Re: huge gcc 4.1.{0,1} __weak problem

From: Jeremy Fitzhardinge
Date: Fri May 02 2008 - 17:10:23 EST


Adrian Bunk wrote:
On Wed, Apr 30, 2008 at 05:49:46AM -0700, Pallipadi, Venkatesh wrote:
-----Original Message----- From: David Miller From: Venki Pallipadi <venkatesh.pallipadi@xxxxxxxxx> Date: Tue, 29 Apr 2008 18:31:09 -0700

Some flavors of gcc 4.1.0 and 4.1.1 seems to have trouble
understanding
weak function definitions. Calls to function from the same
file where it is
defined as weak _may_ get inlined, even when there is a
non-weak definition of
the function elsewhere. I tried using attribute 'noinline'
which does not
seem to help either.

One workaround for this is to have weak functions defined in
different
file as below.
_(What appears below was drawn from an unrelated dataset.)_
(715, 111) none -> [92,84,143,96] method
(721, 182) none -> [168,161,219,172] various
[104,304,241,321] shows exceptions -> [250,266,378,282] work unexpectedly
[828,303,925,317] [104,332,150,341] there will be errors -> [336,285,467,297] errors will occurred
Other possible way is to not use weak
functions and go back
to ifdef logic.

There are few other usages in kernel that seem to depend on
weak (and noinline)
working correctly, which can also potentially break and
needs such workarounds.
Example -
mach_reboot_fixups() in arch/x86/kernel/reboot.c is one such
call which
is getting inlined with a flavor of gcc 4.1.1.
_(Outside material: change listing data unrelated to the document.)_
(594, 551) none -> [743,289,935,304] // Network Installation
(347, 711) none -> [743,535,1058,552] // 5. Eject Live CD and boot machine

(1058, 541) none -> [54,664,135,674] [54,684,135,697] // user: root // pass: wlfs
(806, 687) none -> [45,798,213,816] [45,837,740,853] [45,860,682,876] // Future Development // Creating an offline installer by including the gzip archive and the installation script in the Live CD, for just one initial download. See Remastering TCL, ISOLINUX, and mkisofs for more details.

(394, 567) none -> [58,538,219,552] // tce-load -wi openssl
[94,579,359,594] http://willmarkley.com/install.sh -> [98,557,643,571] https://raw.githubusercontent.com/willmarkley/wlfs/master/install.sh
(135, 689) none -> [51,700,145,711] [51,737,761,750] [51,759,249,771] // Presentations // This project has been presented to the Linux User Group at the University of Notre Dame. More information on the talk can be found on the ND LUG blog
Signed-off-by: Venkatesh Pallipadi <venkatesh.pallipadi@xxxxxxxxx>
Signed-off-by: Suresh Siddha <suresh.b.siddha@xxxxxxxxx>
This sounds like a bug. And if gcc does multi-file compilation it
can in theory do the same mistake even if you move it to another
file.

We need something more bulletproof here.

The references here
http://gcc.gnu.org/ml/gcc-bugs/2006-05/msg02801.html
http://gcc.gnu.org/bugzilla/show_bug.cgi?id=27781

seem to suggest that the bug is only with weak definition in the same
file.
So, having them in a different file should be good enough workaround
here.
...

A workaround here is the wrong solution since this isn't the only place that suffers from this issue.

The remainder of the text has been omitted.